[Start of Attachment]

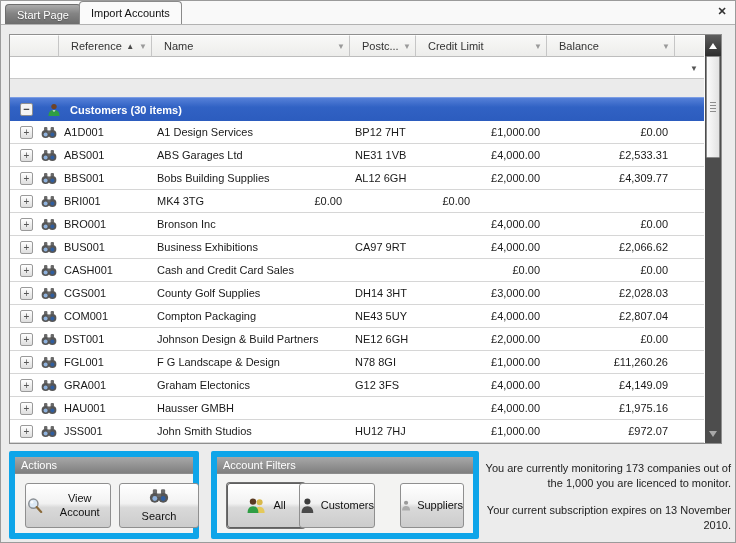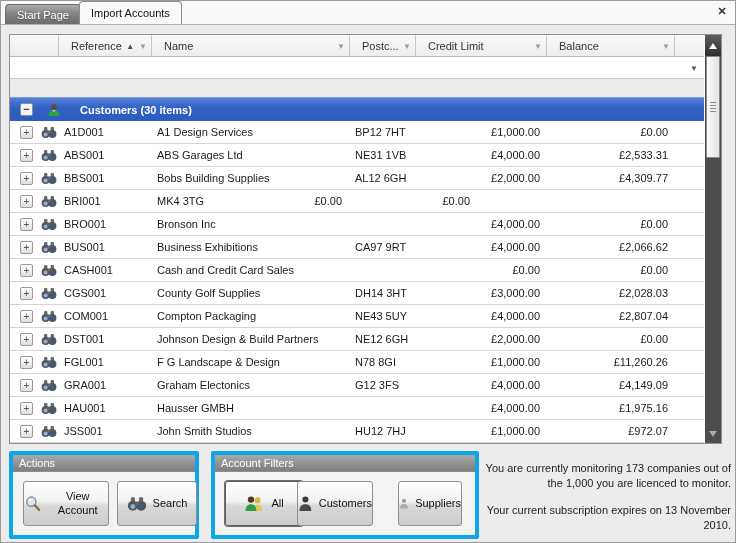"Customers (30 items)" .grouplabel { margin-left: 19px -> 9px }
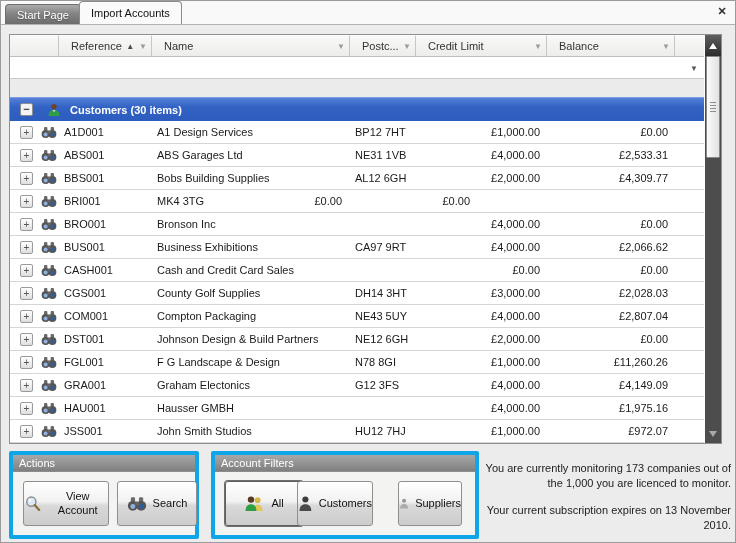"Actions" .panel { border: 4px solid #0ea5e9 -> 6px solid #0ea5e9 }
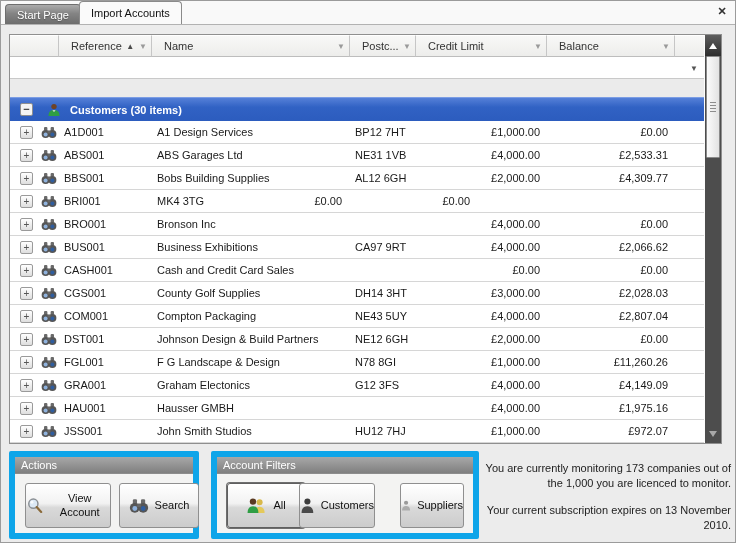"Search" .btn-search { flex-direction: none -> column }
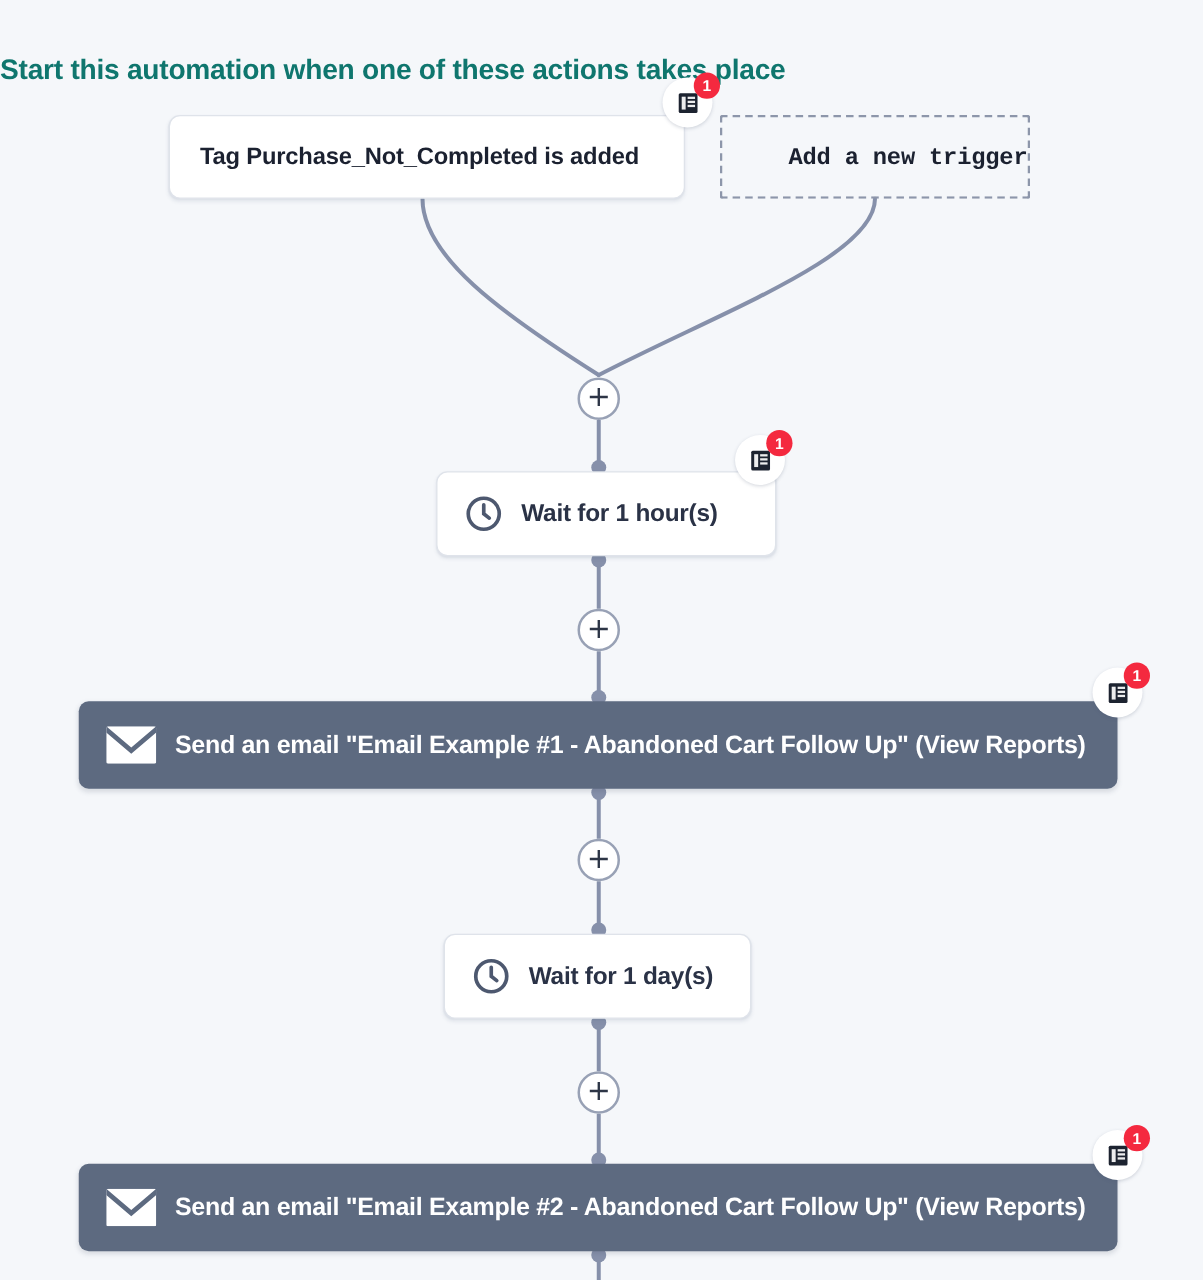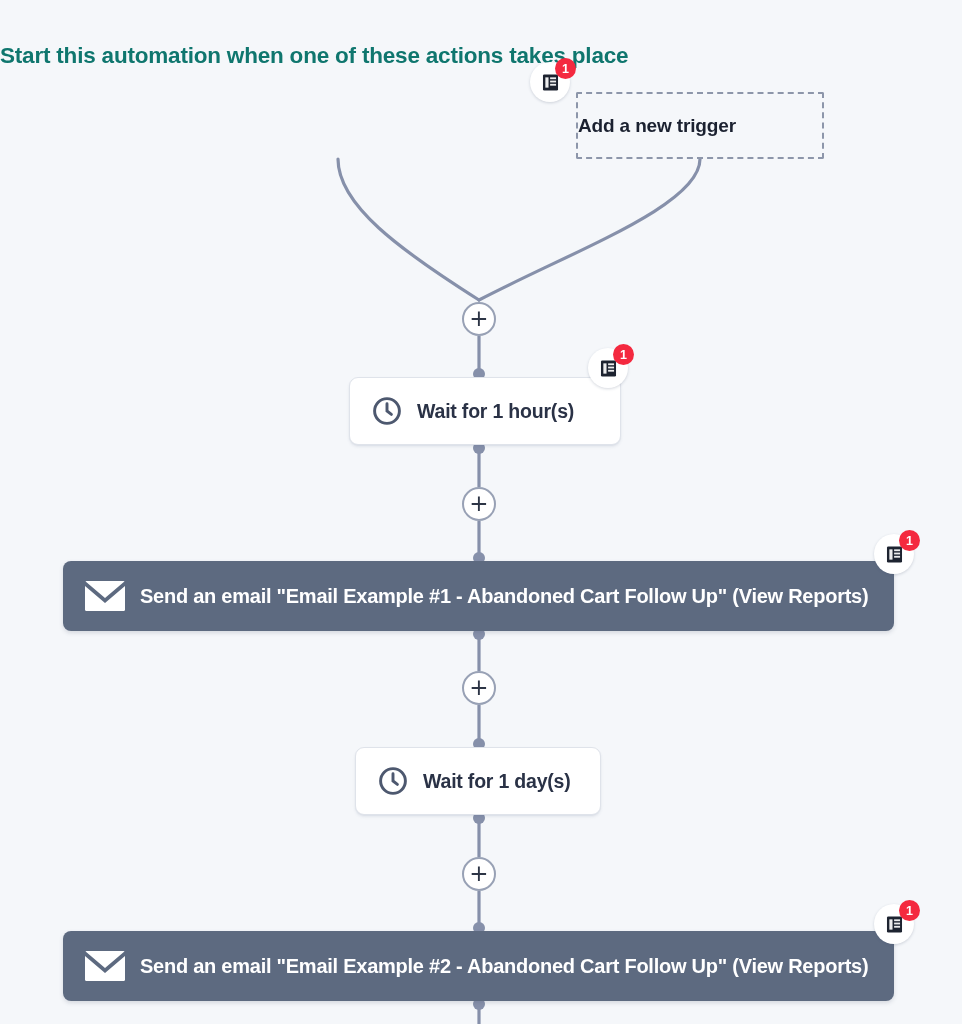"Tag Purchase_Not_Completed is added" div.node { html: none -> <div> <span>Tag Purchase_Not_Completed is added</span> </div> }
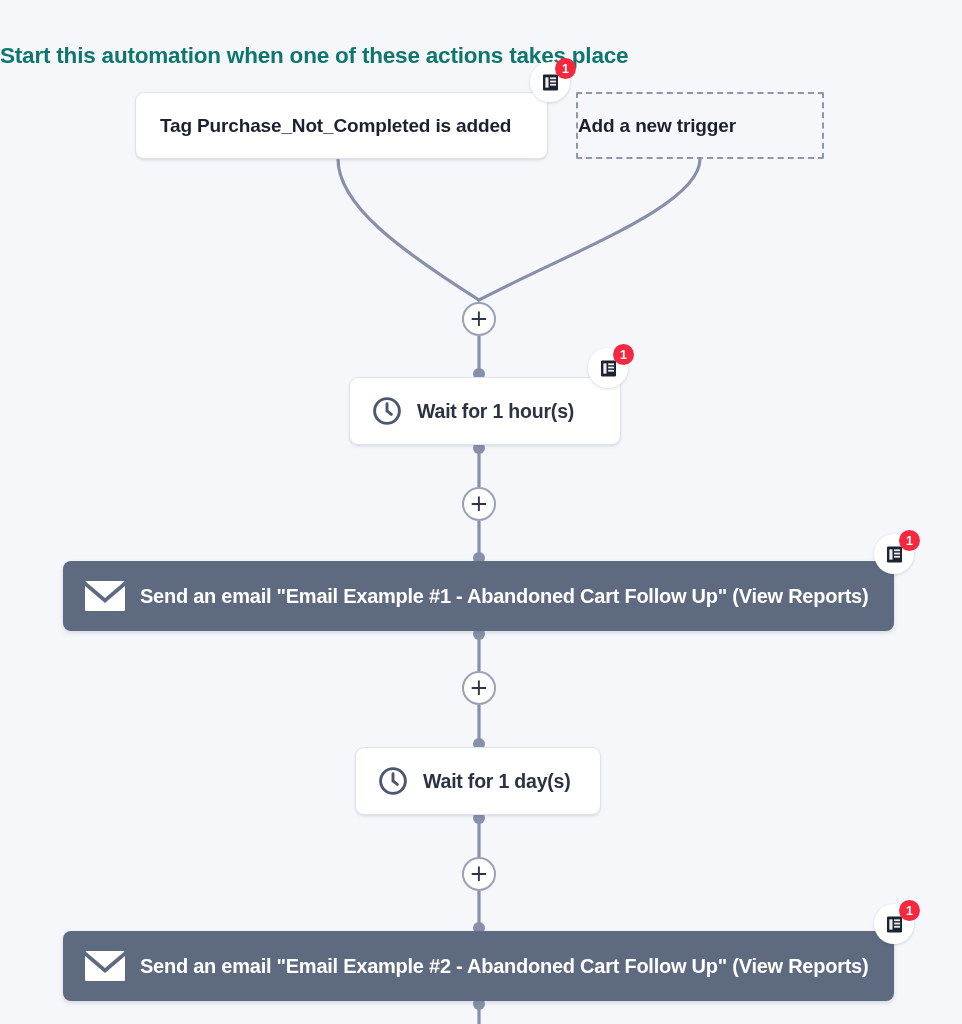"Add a new trigger" .card-dashed { font-family: none -> Liberation Mono, monospace; justify-content: flex-start -> flex-end }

[End of Attachment]

* **TASK ITEM**: Reproduce the listing exactly. Leave its pictures out.

* **RESULT OF THE TASK**:
"Customers (30 items)" .grouplabel { margin-left: 19px -> 9px }
"Actions" .panel { border: 4px solid #0ea5e9 -> 6px solid #0ea5e9 }
"Search" .btn-search { flex-direction: none -> column }
"Tag Purchase_Not_Completed is added" div.node { html: none -> <div> <span>Tag Purchase_Not_Completed is added</span> </div> }
"Add a new trigger" .card-dashed { font-family: none -> Liberation Mono, monospace; justify-content: flex-start -> flex-end }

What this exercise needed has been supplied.